I set the vectors head to tail, where a is the vector to the original sighting, b is the vector to the second sighting. So I did this:
[PLAIN]http://i629.photobucket.com/albums/uu15/amorxamor/blahhcopy.jpg I really really really appreciate any help :c

 

[Delphi51]

Some odd things in the solution:
- the angle of the initial vector to the plane is given as 30 degrees but you have it marked as 34 degrees on the diagram and in the trig functions.
- the initial distance to the plane is given as 360m but you use 340 in the calcs
- d2 is given as 780, but you use 800 in the calcs

The x,y component approach should work.
Maybe easier to use the law of cosines on the triangle to answer part (a) in one step.

 

[emmy]

Some odd things in the solution:
- the angle of the initial vector to the plane is given as 30 degrees but you have it marked as 34 degrees on the diagram and in the trig functions.
- the initial distance to the plane is given as 360m but you use 340 in the calcs
- d2 is given as 780, but you use 800 in the calcs

The x,y component approach should work.
Maybe easier to use the law of cosines on the triangle to answer part (a) in one step.

yeah, I got the problem wrong and it gave me new values sorry I can't believe I didn't catch that...

d1 (|a|) should be 340 m

theta 1 should be 34 degrees

delta theta should be 122 degrees

d2 (|b|)= 800m

 

[Delphi51]

I disagree in the last part.

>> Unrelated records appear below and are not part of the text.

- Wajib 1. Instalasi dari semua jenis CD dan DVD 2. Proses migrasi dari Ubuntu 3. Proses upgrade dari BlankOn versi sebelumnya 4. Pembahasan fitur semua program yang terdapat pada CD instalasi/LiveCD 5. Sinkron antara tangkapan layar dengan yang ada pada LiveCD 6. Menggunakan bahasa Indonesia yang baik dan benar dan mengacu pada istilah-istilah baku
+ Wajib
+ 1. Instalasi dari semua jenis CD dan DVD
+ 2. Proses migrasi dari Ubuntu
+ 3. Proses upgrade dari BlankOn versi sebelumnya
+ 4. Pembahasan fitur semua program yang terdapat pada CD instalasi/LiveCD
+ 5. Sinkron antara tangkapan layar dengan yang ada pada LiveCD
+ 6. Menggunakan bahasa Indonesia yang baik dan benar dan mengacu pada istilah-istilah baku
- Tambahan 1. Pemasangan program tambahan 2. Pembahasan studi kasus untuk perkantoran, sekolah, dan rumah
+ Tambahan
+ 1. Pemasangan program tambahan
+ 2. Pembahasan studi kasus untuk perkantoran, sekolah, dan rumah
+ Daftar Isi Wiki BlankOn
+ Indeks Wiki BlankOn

I think you need to subtract the two vectors rather than adding them:
-730.8i +325.4j - (281.9i + 190.1j)
The magnitude comes out to 1022 and it checks by law of cosines.

 

[rwisz]

First of all, great job setting up the problem and drawing out the vectors! To find the magnitude and direction of the airplane's displacement, we can use the law of cosines:

c^2 = a^2 + b^2 - 2ab*cos(Δθ)

where c is the magnitude of the displacement. Plugging in the values from the problem, we get:

c^2 = (340)^2 + (800)^2 - 2(340)(800)*cos(122°)
c^2 = 115600 + 640000 - 435200*cos(122°)
c^2 = 755600 + 435200*cos(122°)
c^2 = 755600 + (-296734.72)
c^2 = 458865.28

Taking the square root, we get c = 677.18 m. So the magnitude of the airplane's displacement is 677.18 m.

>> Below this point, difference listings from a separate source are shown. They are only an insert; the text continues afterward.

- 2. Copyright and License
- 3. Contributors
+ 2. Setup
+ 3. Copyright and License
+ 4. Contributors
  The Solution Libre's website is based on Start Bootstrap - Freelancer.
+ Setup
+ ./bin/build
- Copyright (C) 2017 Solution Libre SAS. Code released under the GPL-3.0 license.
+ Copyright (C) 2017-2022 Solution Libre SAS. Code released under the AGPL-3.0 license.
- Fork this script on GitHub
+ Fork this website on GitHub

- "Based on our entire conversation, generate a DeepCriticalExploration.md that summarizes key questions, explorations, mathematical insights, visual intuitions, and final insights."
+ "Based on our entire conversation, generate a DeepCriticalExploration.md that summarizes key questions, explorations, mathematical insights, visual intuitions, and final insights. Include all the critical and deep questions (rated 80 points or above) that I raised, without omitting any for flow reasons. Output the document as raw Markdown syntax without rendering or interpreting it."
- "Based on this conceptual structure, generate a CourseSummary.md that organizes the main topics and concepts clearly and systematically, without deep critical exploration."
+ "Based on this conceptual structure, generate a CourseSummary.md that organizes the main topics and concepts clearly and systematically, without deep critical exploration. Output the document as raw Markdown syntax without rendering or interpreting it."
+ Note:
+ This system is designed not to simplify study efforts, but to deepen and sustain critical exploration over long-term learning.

To find the direction, we can use the law of sines:

sin(122°)/c = sin(θ2)/a

where θ2 is the angle of the displacement vector. Plugging in the values from the problem, we get:

sin(122°)/677.18 = sin(θ2)/340
sin(θ2) = (340*sin(122°))/677.18
sin(θ2) = 0.649
θ2 = sin^-1(0.649)
θ2 = 40.8°

Since we know that the displacement is in the east-west plane, we can say that the angle of the displacement vector is 40.8° relative to due west. To determine if it is above or below the horizon, we can use the fact that the angle of elevation of the airplane changes from 34° to 122°. Since 122° is greater than 90°, we know that the airplane must have moved above the horizon. Therefore, the direction of the displacement is 40.8° above the horizon.

In summary, the magnitude of the airplane's displacement is 677.18 m and the direction is 40.8° above the horizon and 40.8° relative to due west. I hope this helps!